## Problem description
Give every line of the data again, unchanged, but with no pictures.

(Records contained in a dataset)
Content starts
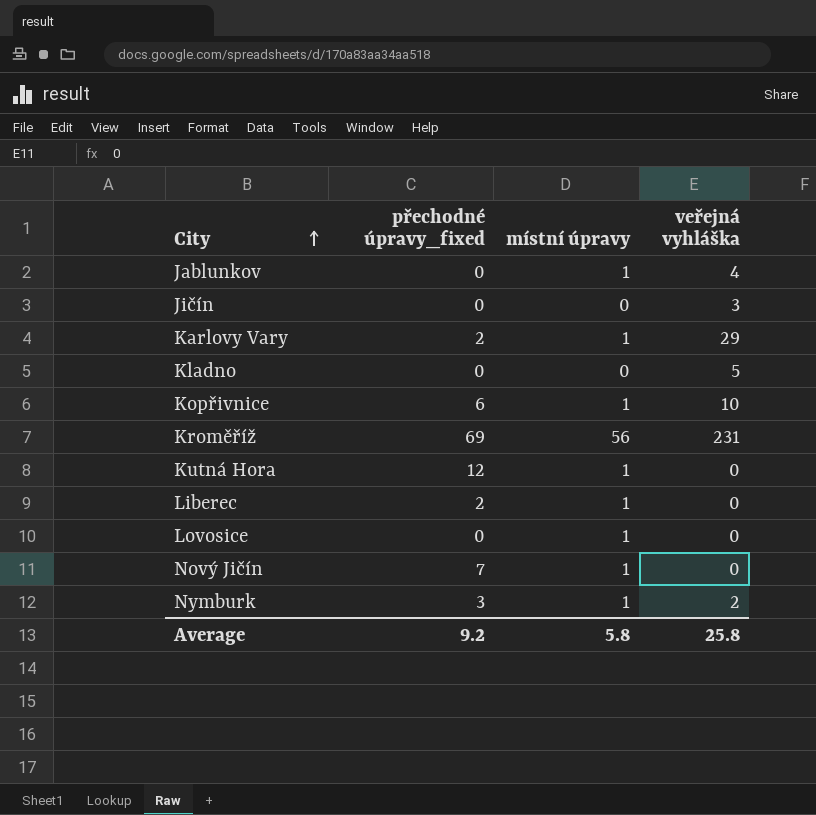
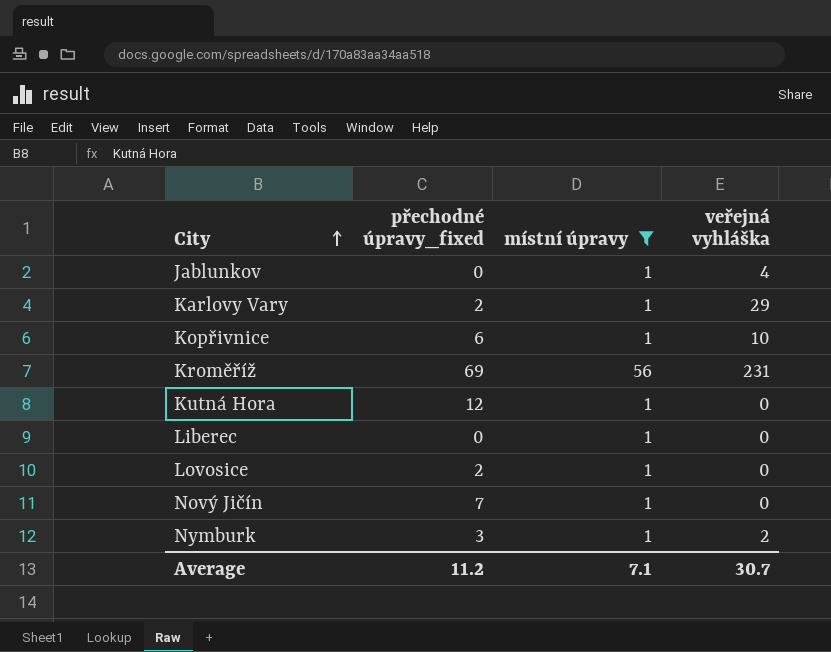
filter: none -> místní úpravy != 0
Liberec | přechodné úpravy_fixed: 2 -> 0
Lovosice | přechodné úpravy_fixed: 0 -> 2
Average | přechodné úpravy_fixed: 9.2 -> 11.2
Average | místní úpravy: 5.8 -> 7.1
Average | veřejná vyhláška: 25.8 -> 30.7

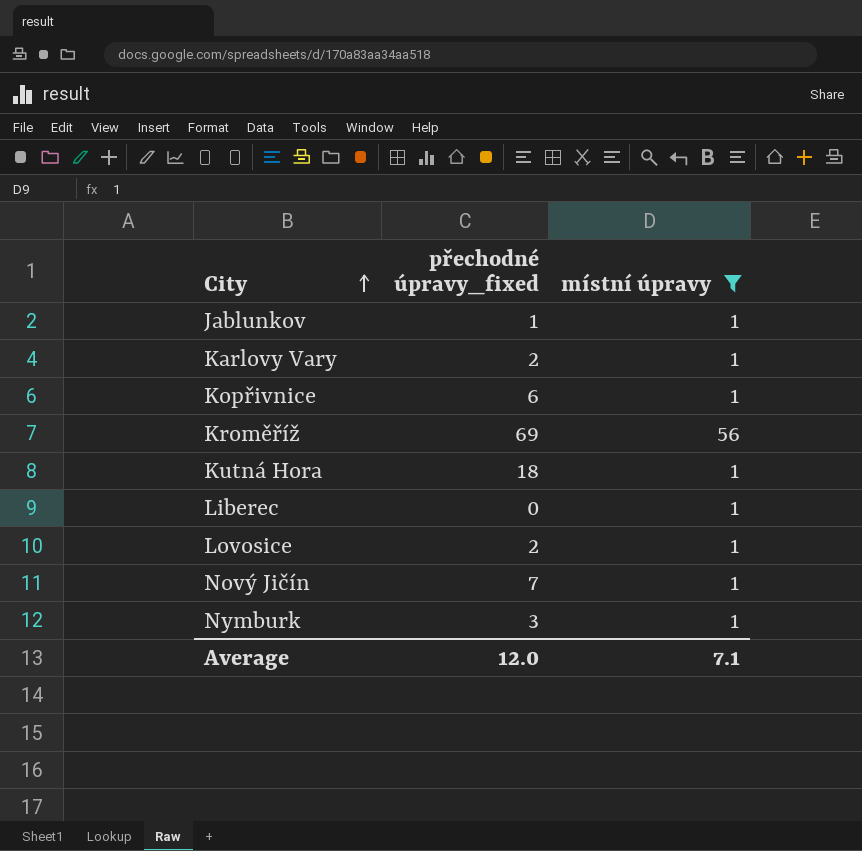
column veřejná vyhláška | position: 4 -> none
Jablunkov | přechodné úpravy_fixed: 0 -> 1
Kutná Hora | přechodné úpravy_fixed: 12 -> 18
Average | přechodné úpravy_fixed: 11.2 -> 12.0

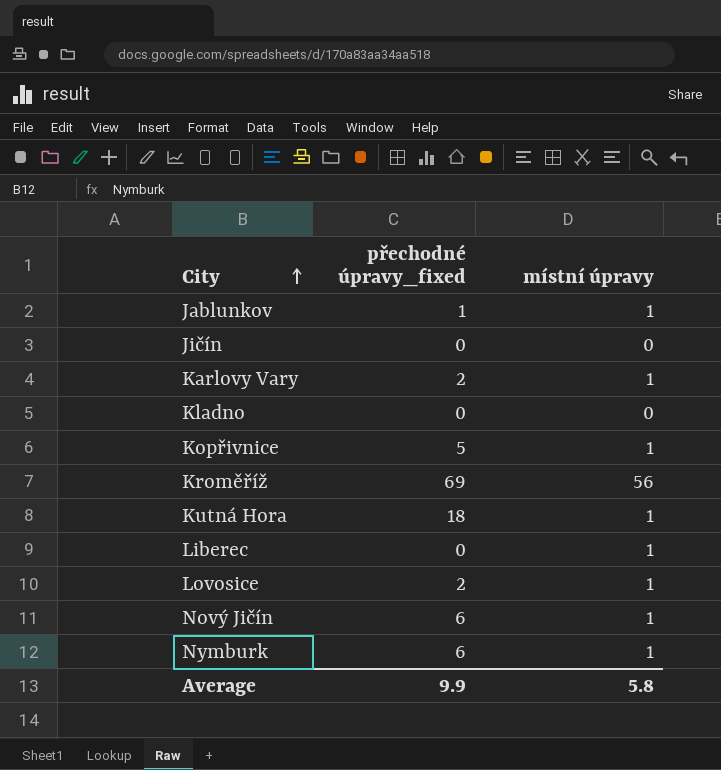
filter: místní úpravy != 0 -> none
Kopřivnice | přechodné úpravy_fixed: 6 -> 5
Nový Jičín | přechodné úpravy_fixed: 7 -> 6
Nymburk | přechodné úpravy_fixed: 3 -> 6
Average | přechodné úpravy_fixed: 12.0 -> 9.9
Average | místní úpravy: 7.1 -> 5.8

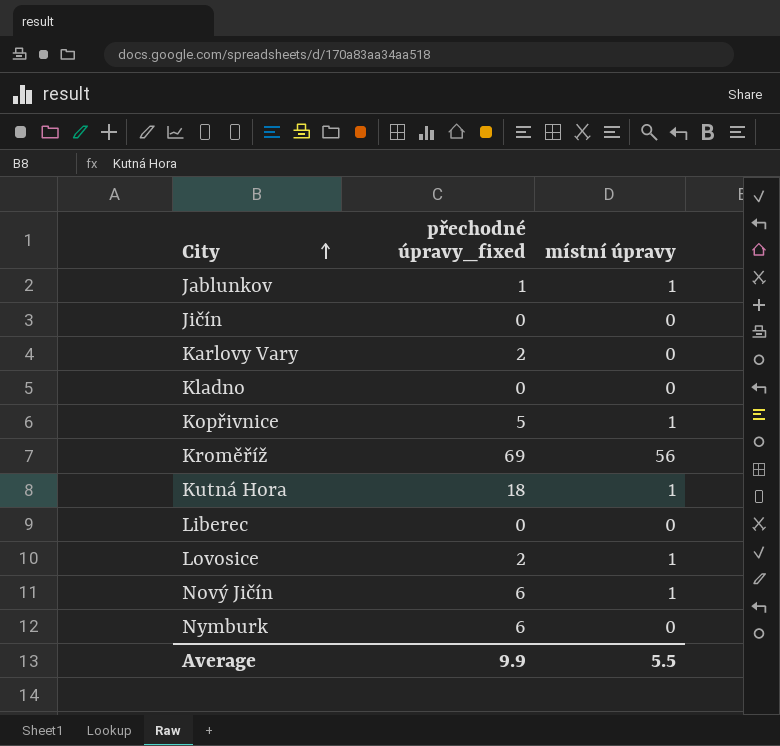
Karlovy Vary | místní úpravy: 1 -> 0
Liberec | místní úpravy: 1 -> 0
Nymburk | místní úpravy: 1 -> 0
Average | místní úpravy: 5.8 -> 5.5

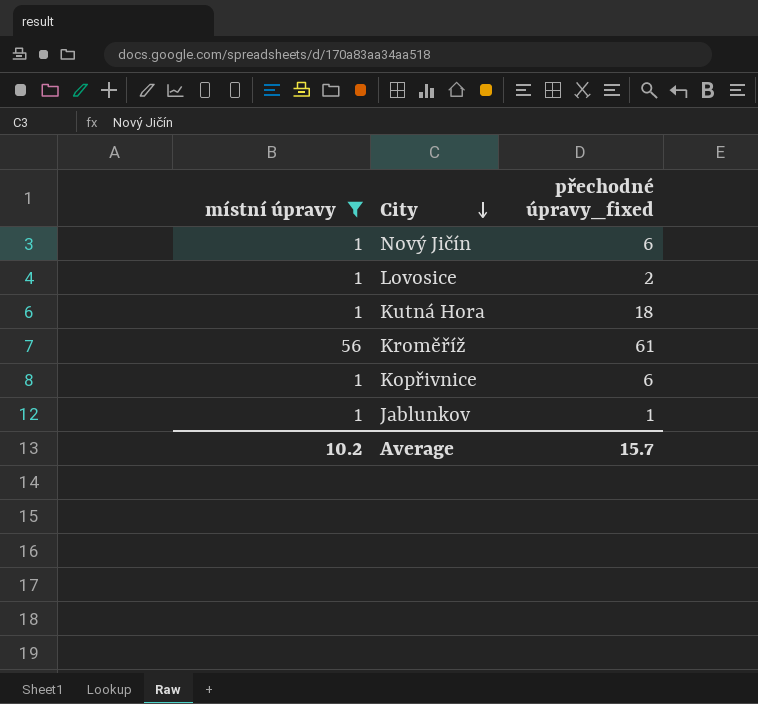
filter: none -> místní úpravy != 0
row order: City ascending -> City descending
column místní úpravy | position: 3 -> 1
Kroměříž | přechodné úpravy_fixed: 69 -> 61
Kopřivnice | přechodné úpravy_fixed: 5 -> 6
Average | místní úpravy: 5.5 -> 10.2
Average | přechodné úpravy_fixed: 9.9 -> 15.7

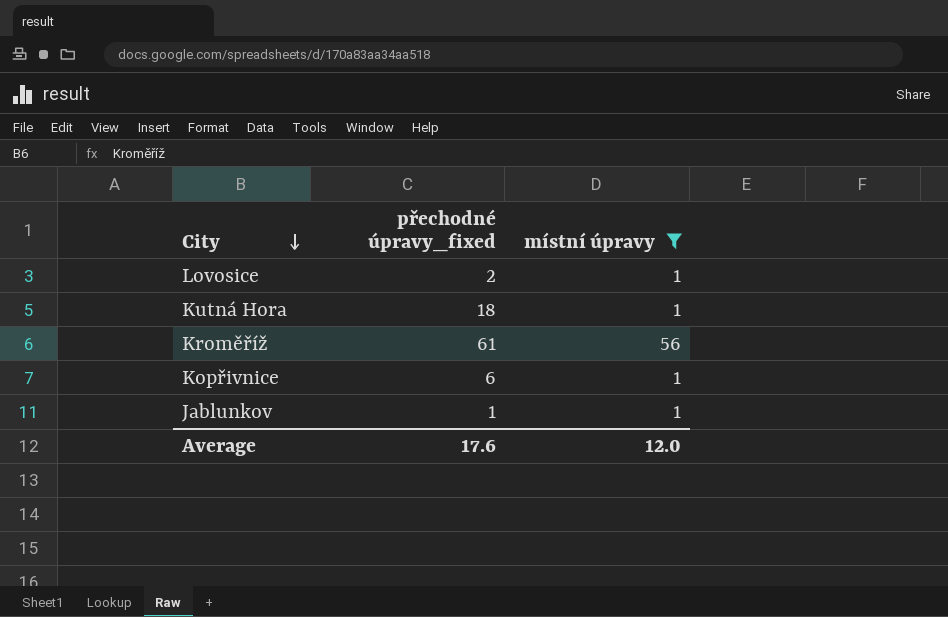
column místní úpravy | position: 1 -> 3
row Nový Jičín: 1 | 6 -> none
Average | přechodné úpravy_fixed: 15.7 -> 17.6
Average | místní úpravy: 10.2 -> 12.0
Content ends
## Result below
filter: none -> místní úpravy != 0
Liberec | přechodné úpravy_fixed: 2 -> 0
Lovosice | přechodné úpravy_fixed: 0 -> 2
Average | přechodné úpravy_fixed: 9.2 -> 11.2
Average | místní úpravy: 5.8 -> 7.1
Average | veřejná vyhláška: 25.8 -> 30.7

column veřejná vyhláška | position: 4 -> none
Jablunkov | přechodné úpravy_fixed: 0 -> 1
Kutná Hora | přechodné úpravy_fixed: 12 -> 18
Average | přechodné úpravy_fixed: 11.2 -> 12.0

filter: místní úpravy != 0 -> none
Kopřivnice | přechodné úpravy_fixed: 6 -> 5
Nový Jičín | přechodné úpravy_fixed: 7 -> 6
Nymburk | přechodné úpravy_fixed: 3 -> 6
Average | přechodné úpravy_fixed: 12.0 -> 9.9
Average | místní úpravy: 7.1 -> 5.8

Karlovy Vary | místní úpravy: 1 -> 0
Liberec | místní úpravy: 1 -> 0
Nymburk | místní úpravy: 1 -> 0
Average | místní úpravy: 5.8 -> 5.5

filter: none -> místní úpravy != 0
row order: City ascending -> City descending
column místní úpravy | position: 3 -> 1
Kroměříž | přechodné úpravy_fixed: 69 -> 61
Kopřivnice | přechodné úpravy_fixed: 5 -> 6
Average | místní úpravy: 5.5 -> 10.2
Average | přechodné úpravy_fixed: 9.9 -> 15.7

column místní úpravy | position: 1 -> 3
row Nový Jičín: 1 | 6 -> none
Average | přechodné úpravy_fixed: 15.7 -> 17.6
Average | místní úpravy: 10.2 -> 12.0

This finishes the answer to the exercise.